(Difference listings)
——

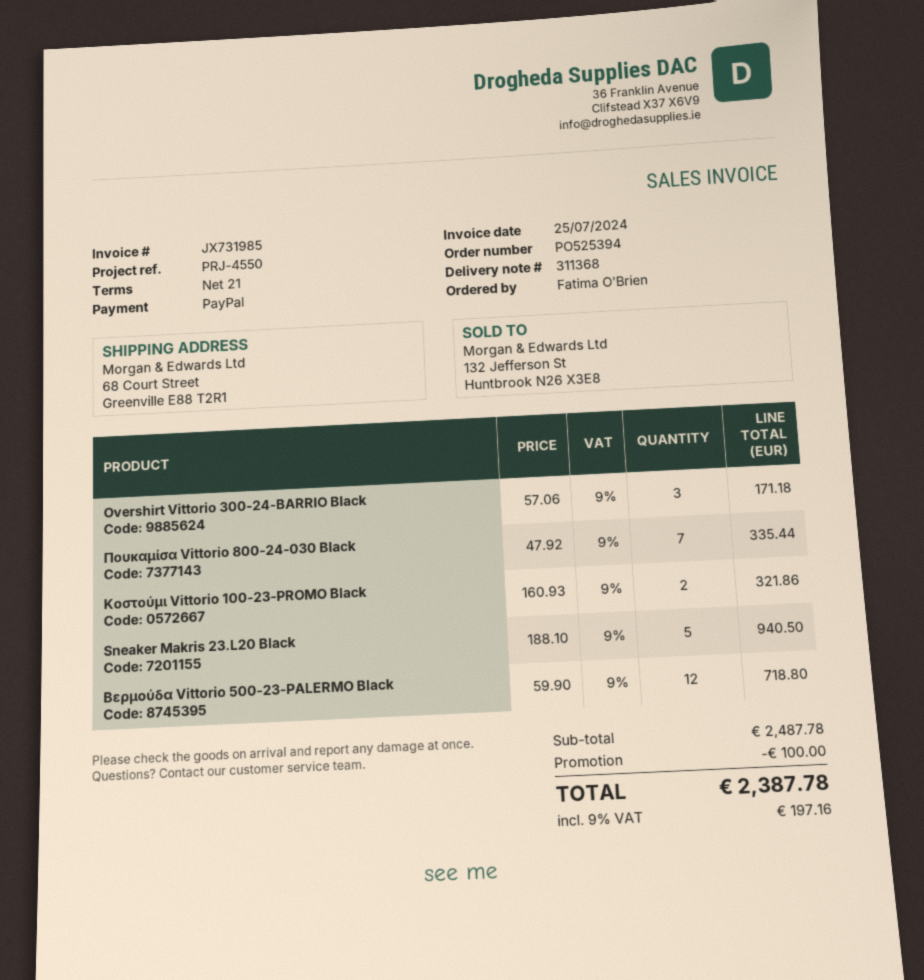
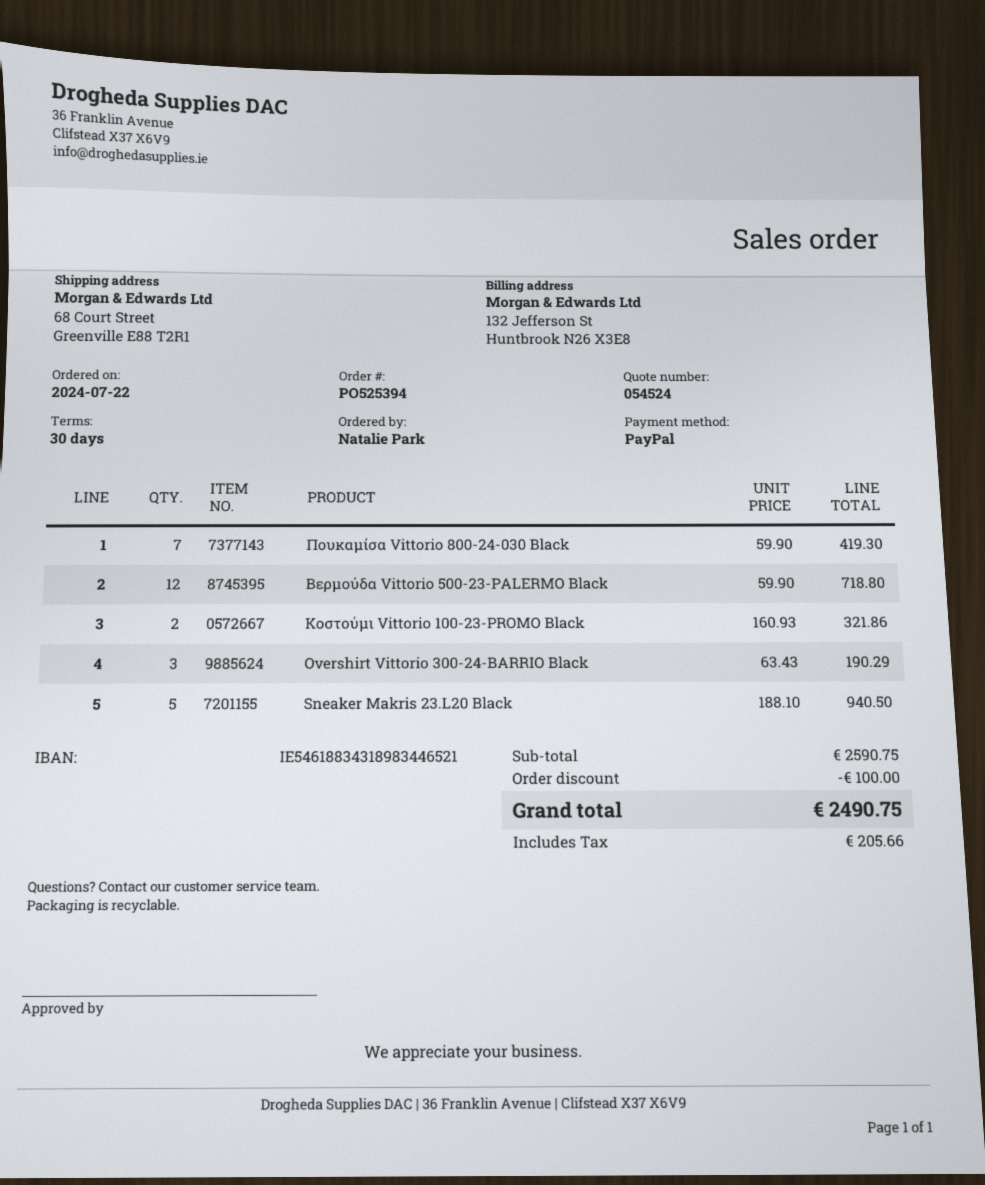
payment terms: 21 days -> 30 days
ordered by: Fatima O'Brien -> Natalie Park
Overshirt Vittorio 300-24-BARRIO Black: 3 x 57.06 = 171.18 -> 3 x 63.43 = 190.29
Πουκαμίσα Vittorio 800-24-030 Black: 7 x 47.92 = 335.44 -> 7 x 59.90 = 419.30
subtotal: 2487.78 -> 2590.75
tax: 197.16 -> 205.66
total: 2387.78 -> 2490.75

——

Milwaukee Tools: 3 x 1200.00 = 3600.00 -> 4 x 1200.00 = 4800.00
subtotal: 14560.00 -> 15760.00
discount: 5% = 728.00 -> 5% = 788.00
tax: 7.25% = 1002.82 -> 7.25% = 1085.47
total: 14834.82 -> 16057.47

——

■ **Task prompt**
Whenever a line of the data includes "subtotal", copy that line.

■ **Solution for this exercise**
subtotal: 2487.78 -> 2590.75
subtotal: 14560.00 -> 15760.00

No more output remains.